The Point, in Mossel Bay

Freedom Day, on April 27, celebrates freedom and commemorates the first post-apartheid elections held on that day in 1994. MANSOOR JAFFER, a Wynberg resident, former editor of Cape Community Media and former political activist, shares an encounter with a warder who worked at Victor Verster Prison, where former president Nelson Mandela was held, before his release on February 11 1990.

We pulled into The Point in Mossel Bay two weeks ago. It was grey and cold, but the stunning coastline and the waves breaking on the rocks combined to bring calm to the mind and soul.

In the winding road behind us, there was a big walk. Groups of men and women with numbers on their chests streamed past – some huffing and puffing, others moving purposefully forward.

A small vehicle pulled up next to me as I was standing outside the car. Inside was a retired couple. The woman in the passenger seat rolled down her window smiling and rosy-cheeked.

“Wie is daai mense wat daar stap?” she said.

“Ek het geen idee, Tannie”, I replied.

She started chatting with me about this and that and everything else in between. She spoke 13 to the dozen while the husband sat quietly. It was a nonstop one-way communication about the weather, God, food, the tablets she was on, her struggles with new technology and how her husband always told her she spoke too much.

A big walk straggler came down the road. I hurried over in his direction and found out he was part of a group from Correctional Services.

“Hulle is van korrektiewe dienste, Tannie,“ I reported back to my new friend.

“Oh, Andre was met korrektiewe dienste vir jare,” she said, glancing over at her husband.

“Hy was by Victor Verster in die Paarl.”

“Hoe lank het u daar gewerk?” I asked the husband.

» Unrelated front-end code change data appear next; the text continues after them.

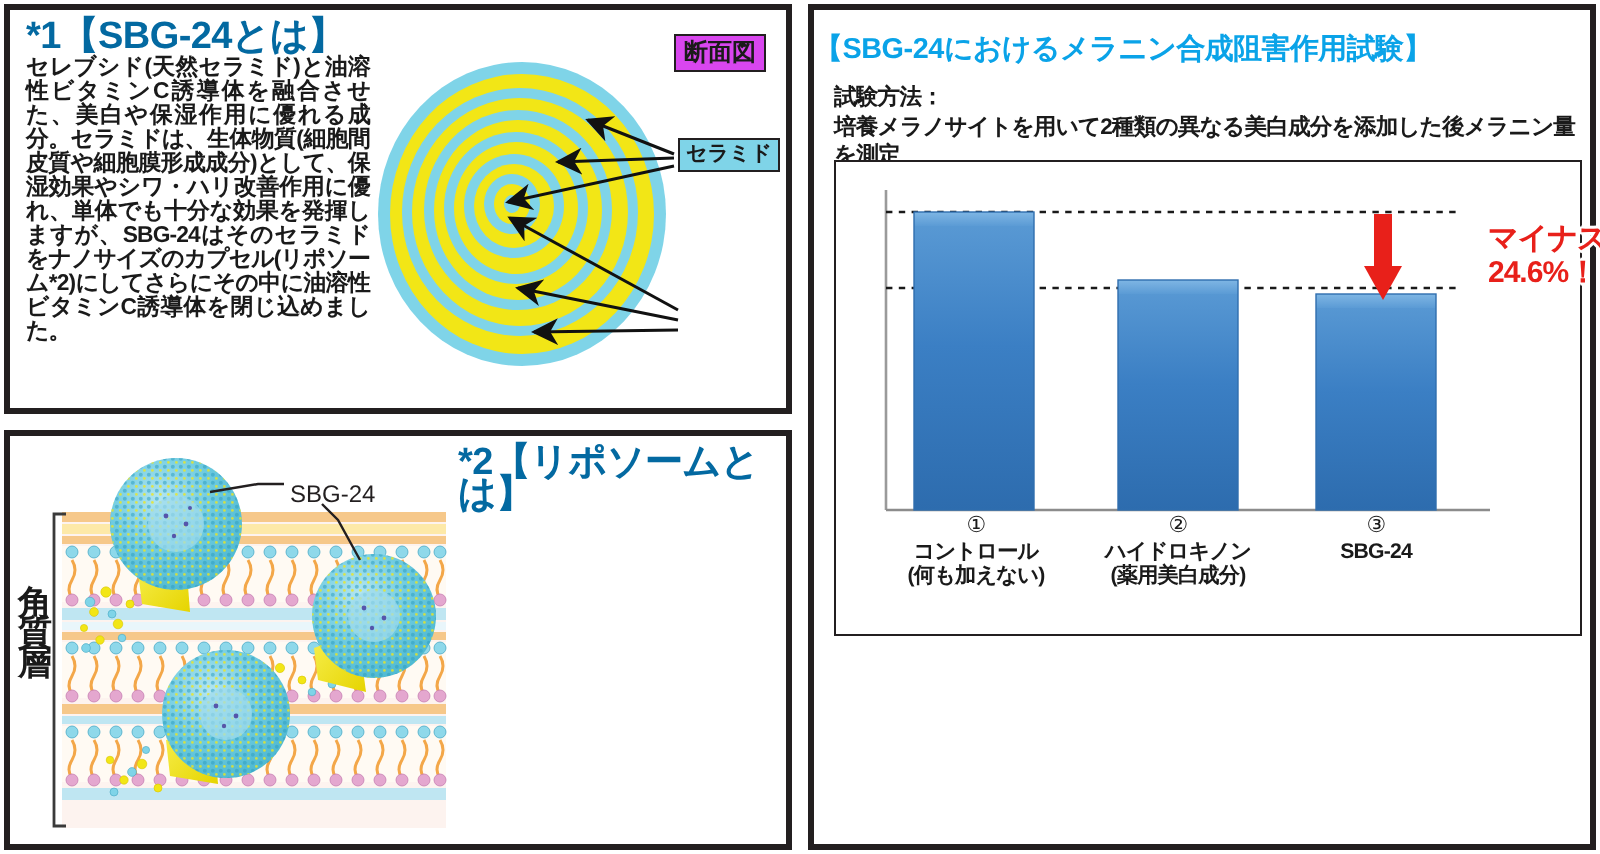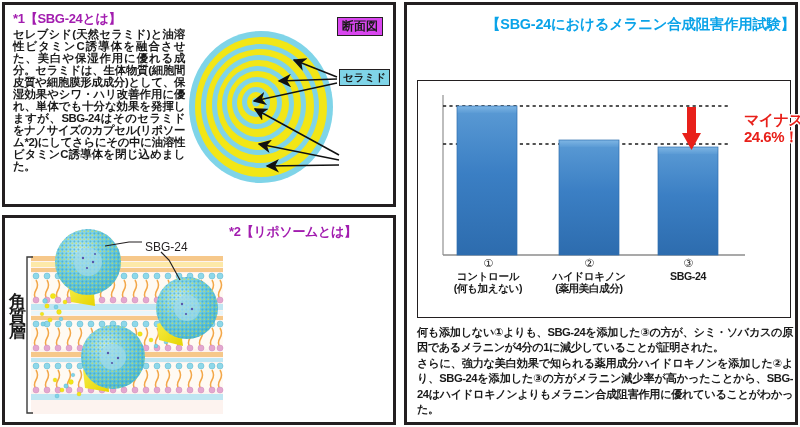"*1【SBG-24とは】" .head-blue { color: #a21caf -> #0369a1; font-size: 13px -> 19px }
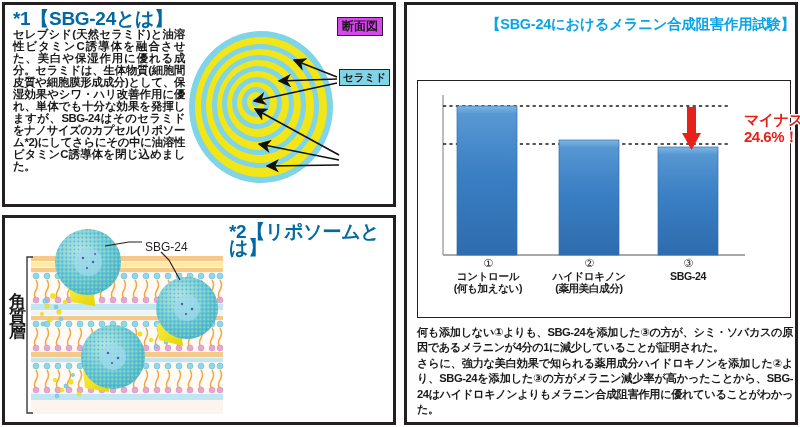"【SBG-24におけるメラニン合成阻害作用試験】" #test-title { text-align: right -> left }
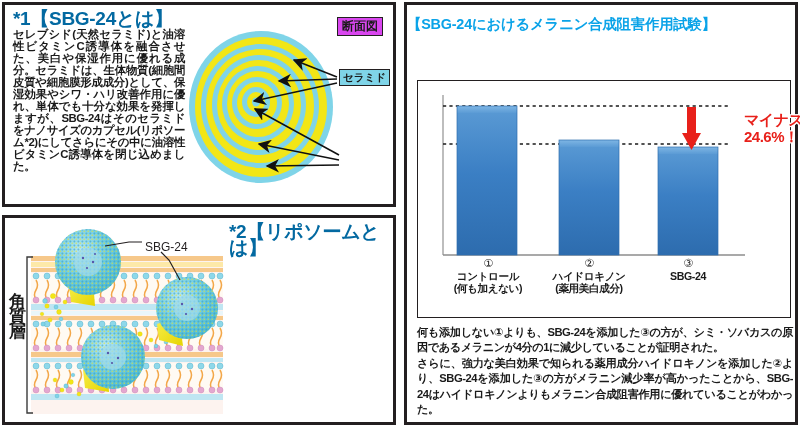"試験方法：" div { html: none -> <div> <div>試験方法：</div> <div>培養メラノサイトを用いて2種類の異なる美白成分を添加した後メラニン量を測定</div> </div> }
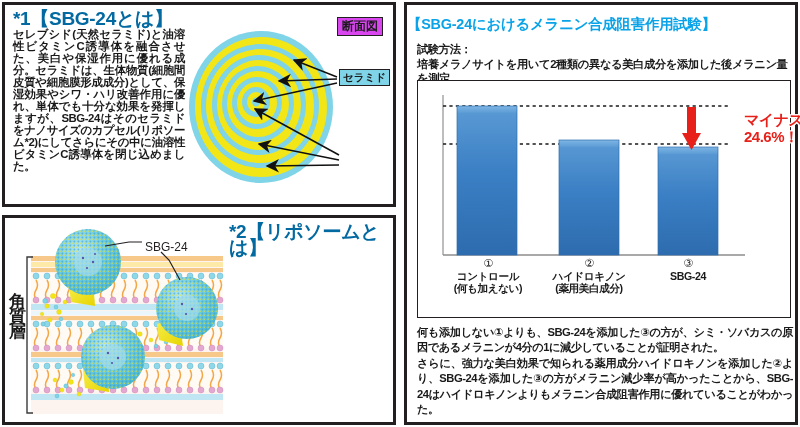"何も添加しない①よりも、SBG-24を添加した③の方が、シミ・ソバカスの原因であ" div { html: <div> <p>何も添加しない①よりも、SBG-24を添加した③の方が、シミ・ソバカスの原因であるメラニンが4分の1に減少していることが証明された。</p> <p>さらに、強力な美白効果で知られる薬用成分ハイドロキノンを添加した②より、SBG-24を添加した③の方がメラニン減少率が高かったことから、SBG-24はハイドロキノンよりもメラニン合成阻害作用に優れていることがわかった。</p> </div> -> none }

“Van 1971 to 1989. Nelson Mandela was daar voordat hy vry gelaat was,” he said with a clear sense of pride. Tannie started chatting some more, but I interrupted: “Ek was ook by Victor Verster, Tannie. In 1985.”

“Oh, was jy ook ‘n bewaarder?”

“Nee, ek was ‘n gevangene.”

A stunned silence ensued.

From their wary expressions, I could guess what they were thinking and quickly clarified: “Ek was ‘n politieke gevange, Tannie”.

The husband came to life and rattled off about a dozen names of people held at Victor Verster, including Terror Lekota, Saths Cooper and Dullah Omar. He had interacted with all of them.The Tannie intervened.

“Het jy vandag nog haat in jou hart vir ons Europese mense?” she asked curiously.

“Nee, Tannie, ek dink nie dis in my om hele groepe mense te haat nie. Onse struggle was teen die system, nie teen ‘n spesifieke groep mense nie.”

She seemed relieved. She looked earnestly at me and said God would bless me and that we were all children of God.

We greeted each other, and I turned away to open our car door.

The husband leaned over and got in some final words. He had a mildly pained expression on his face. “Die system was sleg, it was die system.”

“Ja, oom, dit was die system.”

He seemed comforted. We waved to each other as we drove off.